Ready to learn more about successful onboarding? Let's jump in.

1. Provide Sufficient Training.

Volunteers need to be given training just like any employee would require. It’s important to ensure that every volunteer is set up for success from their first day to their last. There is nothing more frustrating to a volunteer than the feeling that their time is being wasted. Investing in training for all your new volunteers and training for existing volunteers who are being tasked to perform new duties is essential to successfully onboard your staff. 

A simple and effective way to provide training during the onboarding process is through online training. Online training offers the most accessible and convenient training experience. Going digital allows your volunteers to do their required training on their own schedule, whenever it’s most convenient. Most online training tools also offer you the ability to incorporate online assessments to ensure that every volunteer has obtained the information they need to succeed from the training courses. 
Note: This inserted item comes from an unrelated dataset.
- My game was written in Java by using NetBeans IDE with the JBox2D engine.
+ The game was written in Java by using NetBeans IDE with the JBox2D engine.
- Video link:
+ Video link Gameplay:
Training should line up directly with the roles and responsibilities that fall under their duties as well as any health and safety training that is required. Your training program should be ready to go before you even begin recruiting your volunteers. That way, they start training right away. 

2. Lay Out Expectations Upfront.

Nobody likes being blindsided with responsibilities or tasks they didn’t sign up for. In order to find the right volunteers for the right roles, you need to communicate what the expectations are for each of your volunteer roles. This will ensure that every volunteer who signs up to work will understand what they are committing to.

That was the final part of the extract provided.